- Type: Formation
- Unit of: Tule Group
- Thickness: 3 m (10 ft)

Lithology
- Primary: Mudstone
- Other: Conglomerate, gypsum

Location
- Coordinates: 33°09′50″N 101°47′38″W﻿ / ﻿33.164°N 101.794°W
- Region: Texas New Mexico
- Country: United States

Type section
- Named for: Tahoka, Texas
- Named by: Evans and Meade
- Year defined: 1945

= Tahoka Formation =

Geologic formation in Texas and New Mexico, US

The Tahoka Formation is a geological formation in Texas and New Mexico, which was emplaced in now-dry lakes during late Pleistocene wet periods.

== Location and nature ==

A number of playa lakes occur on the Llano Estacado between Texas and New Mexico, they are the easternmost such lakes in the United States. These basins such as Double Lakes, Guthrie Lake, Tahoka Lake and Twin Lakes apparently formed through fluvial erosion during wet and wind erosion during dry periods.

The Tahoka Formation consists of lake sediments that cover most of these basins when not covered by younger lake and wind-transported sediments. It is well preserved in the larger playas but also occurs across thousands of small playa depressions in the Southern High Plains and as far as Nall Playa in Oklahoma. At Arch Lake in New Mexico, it may cover a surface of over 50 mi2. At Illusion Lake, Lamb County, wind-driven deflation of Tahoka Formation deposits has formed a new lake basin.

It features clays deposited by river deltas and at shores but also muds deposited in the middle of lakes. The clays are accompanied by sand and are bentonitic; there is also gravel and gypsum. The mineral finchite (Sr(UO2)2(V2O8)*(H2O)5) was discovered in the Tahoka Formation. The Tahoka Formation was emplaced in perennial lakes. Limestones, later determined to be dolomite, have been used to correlate it across lake basins. The deposits are usually thin; at Tahoka Lake they reach thicknesses of 3 m. At at least one site, they are mined for gravel. The Tahoka Formation rocks appear to be derived from Cretaceous shales that were redeposited. After deposition, the Tahoka Formation rocks were tilted by differential subsidence.

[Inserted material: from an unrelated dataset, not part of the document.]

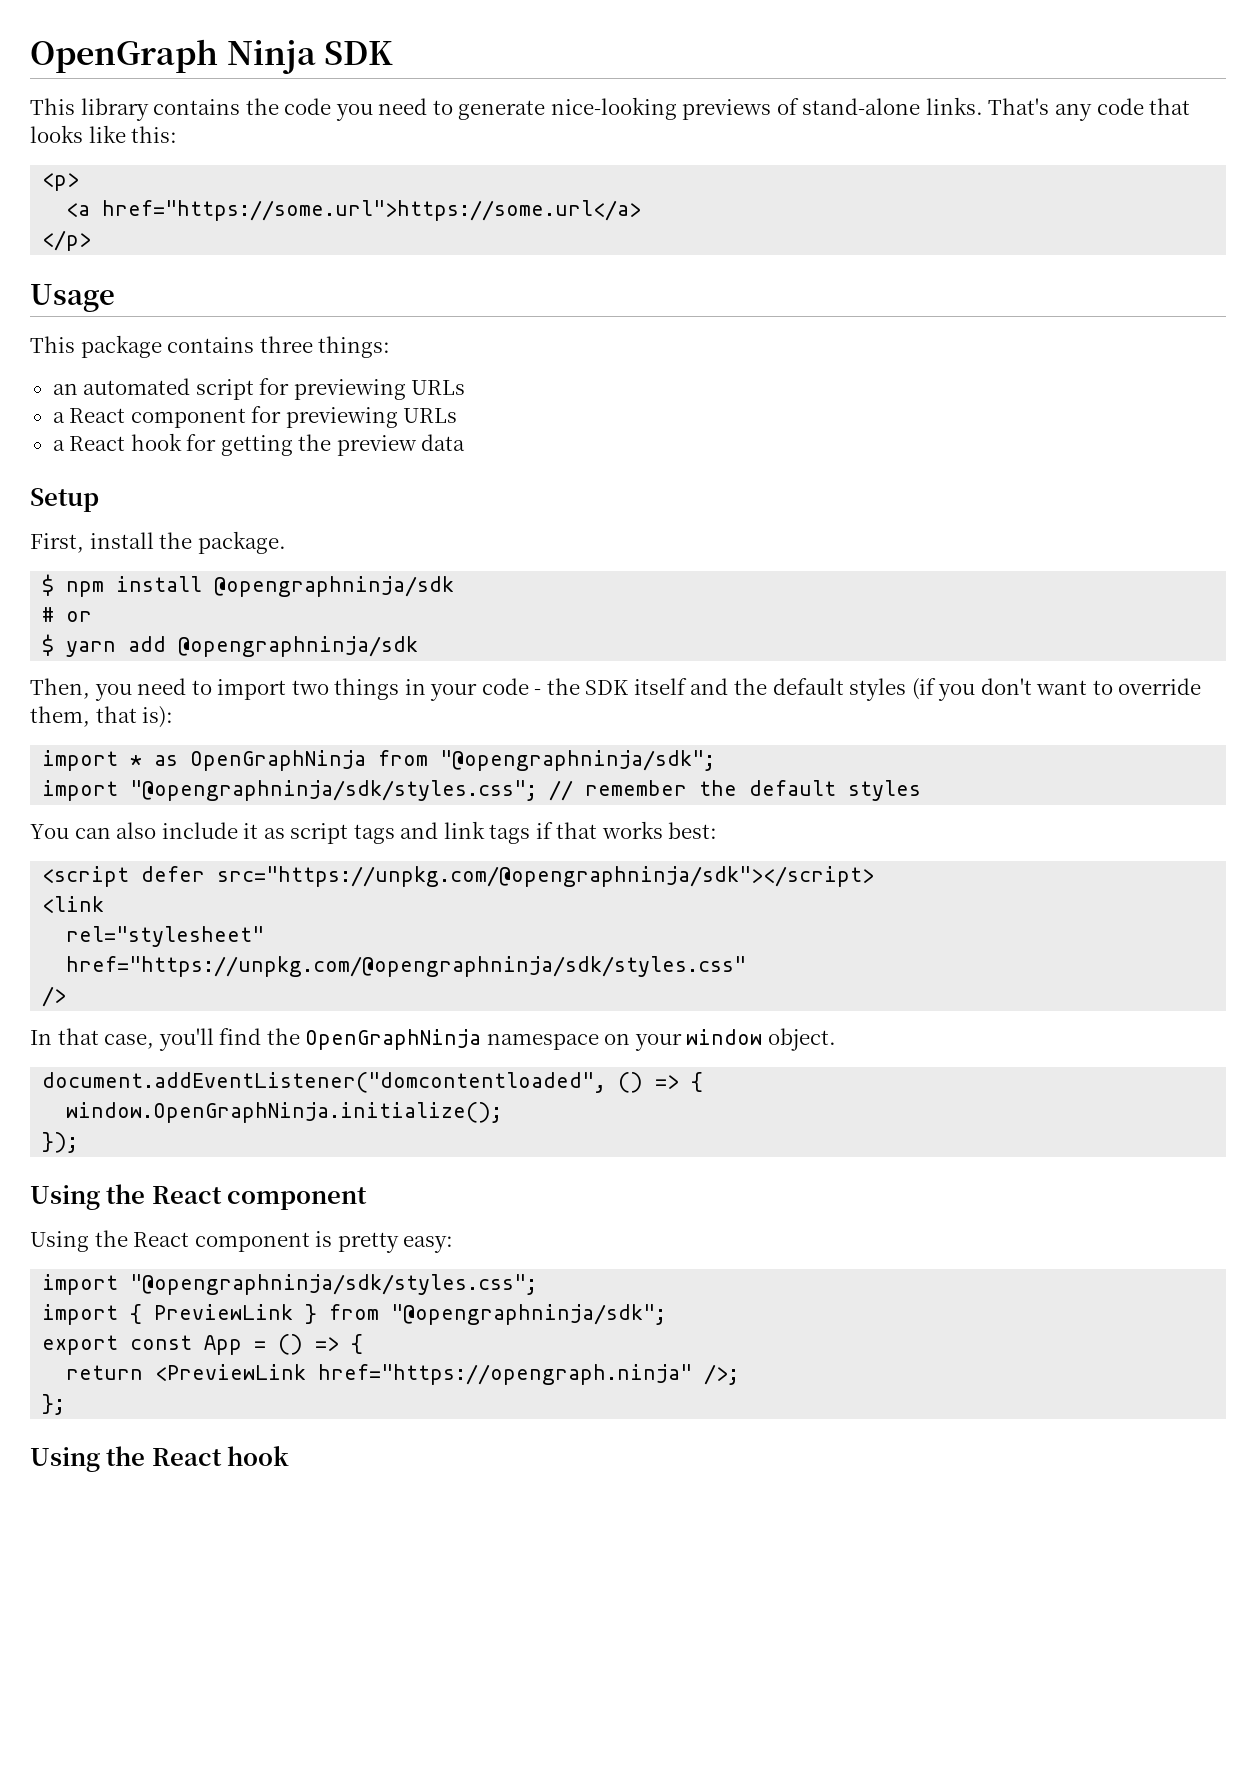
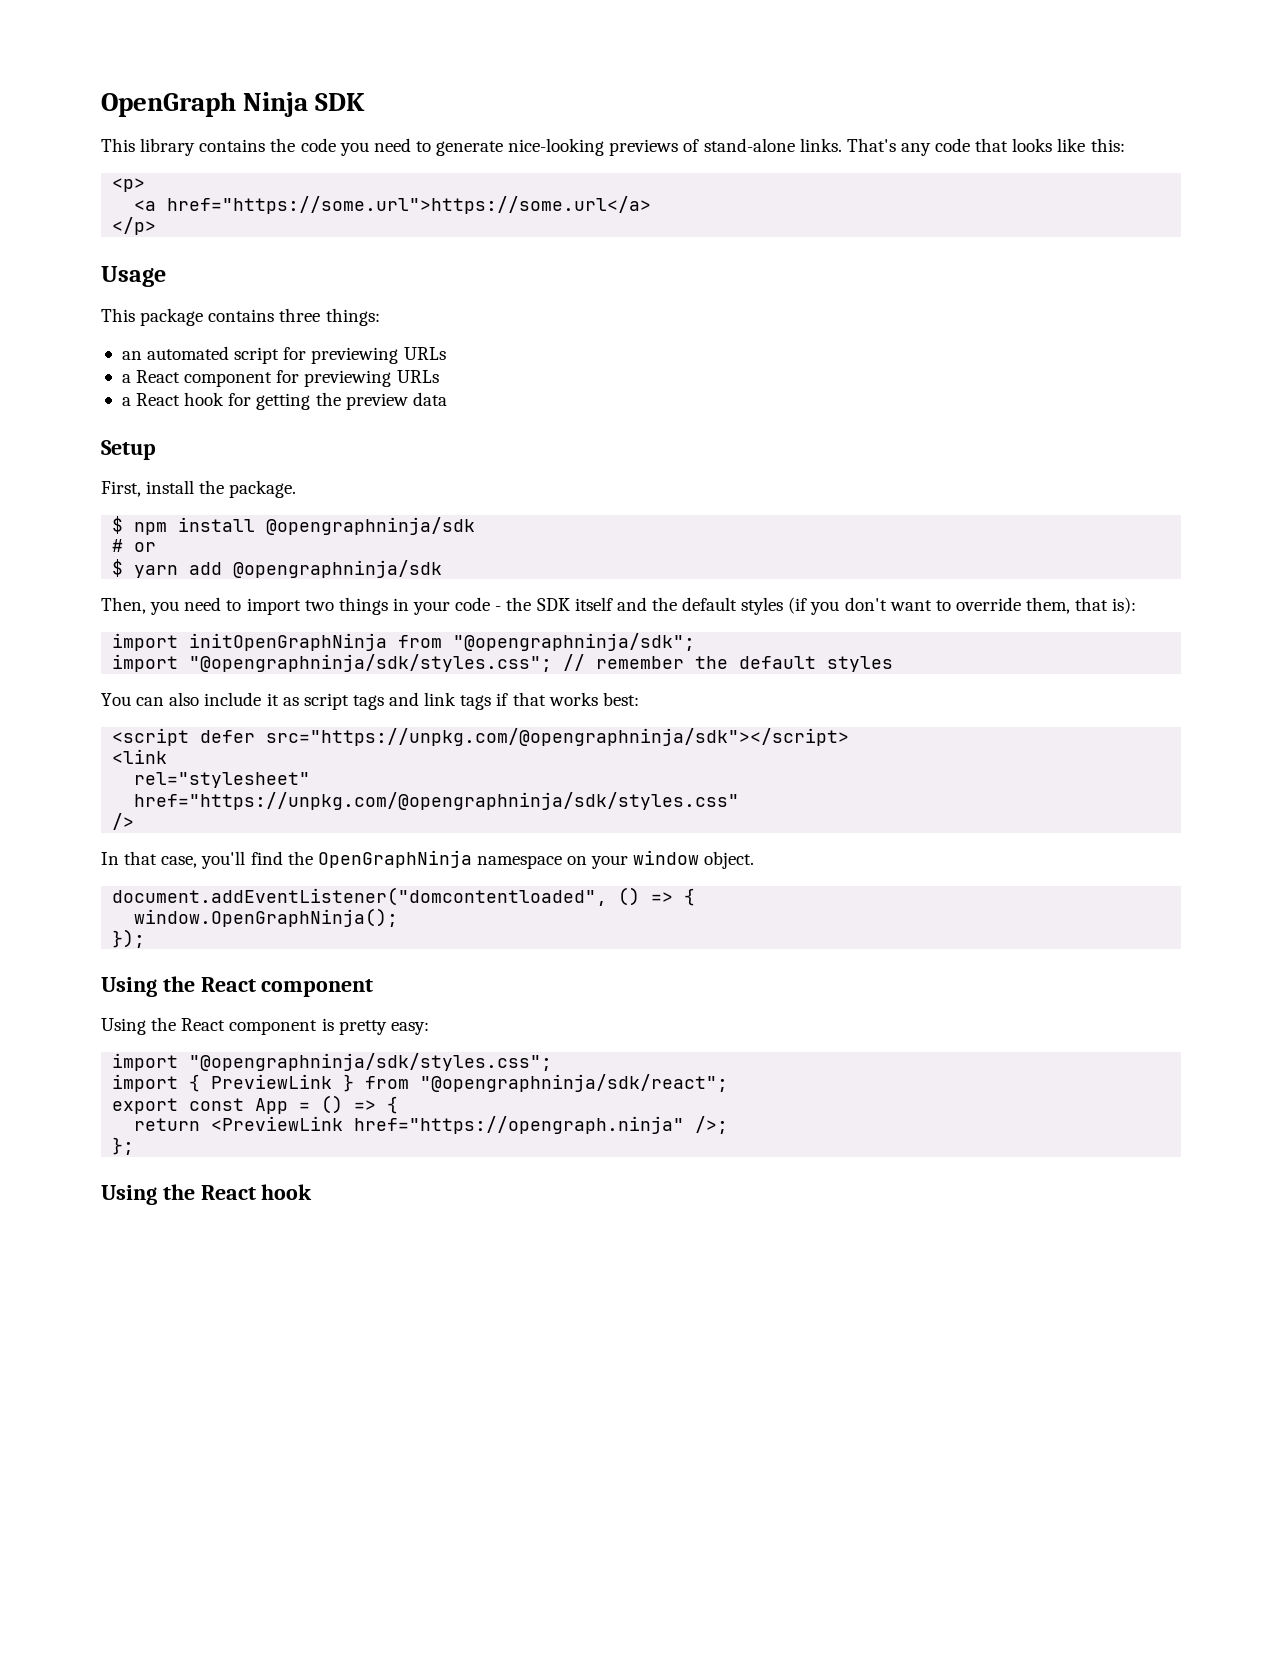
[130,750,367,771] * as OpenGraphNinja -> [189,633,388,651] initOpenGraphNinja
[66,1102,503,1123] window.OpenGraphNinja.initialize(); -> [134,908,399,927] window.OpenGraphNinja();
[391,1304,667,1325] "@opengraphninja/sdk"; -> [420,1074,729,1092] "@opengraphninja/sdk/react";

== History of investigation ==

Initially, a "Tahoka clay" was defined in 1945 by G.L. Evans and G.E. Meade as clay deposits in former lakes, and named after Tahoka, Texas which is close to several of the lakes studied. A reference section was defined at Rich Lake, Lynn County. Reeves proposed in 1976 that the layer underlying the dolomite be redefined as the "Double Lake Formation", but the proposal was not accepted by Hall 2001.

== Correlations ==
The Tahoka Formation has been correlated to the Gamerco Formation in Gallup, New Mexico, the Jeddito Formation in the Hopi Reservation of Arizona, and the Neville Formation in the Big Bend Region, Texas. The "High Terrace" in the Plains is also correlative to the Tahoka Formation. A mudstone found in a pit at Blackwater Draw, Clovis, New Mexico, has also been related to the Tahoka Formation. Together with older formations it constitutes the Tule Group, which consists in sediments deposited within basins.

== Geochronology ==

The original research into the Tahoka clay suggested that it was deposited at the time of the Wisconsin glaciation, a finding later supported by radiocarbon dating. At the time, pluvial lakes such as Lake Estancia in present-day New Mexico reached highstands across the American Southwest, and a wetter climate with increased runoff is also recorded from west of the Llano Estacado. The Cary, Tazewell or Woodfordian glacial advances may be correlated to the Tahoka Formation.

== Environmental conditions at deposition ==

During the Pleistocene until 12,000 radiocarbon years ago, the lakes on the Llano Estacado were filled with water and drained through creeks like Yellowhouse Draw towards the Caprock Escarpment to the southeast. Clay deposits accumulated in these lakes, which are the easternmost pluvial lakes in the United States. A brief lowstand may be responsible for the emplacement of the dolomite.

At the time of emplacement of the Tahoka Formation, the climate was colder and wetter than today as part of the "Tahoka Pluvial" and other moist episodes. The region was covered by sagebrush grassland like most of the American Southwest at the time. Pollen data were used to propose that at the time when the Tahoka Formation was emplaced, the region was covered with polar forests during two stages. This theory that the present-day prairies were forested drew a lot of attention but later research showed that the pollen data were artifacts.

There are fossil molluscs and vertebrates in the Tahoka deposits. Bison fossils have been found in the Tahoka clay, and camels, horses, glyptodons and mammoths lived during that time. In some places, bison bones form extensive beds such as at Silver Lake in Hockley County.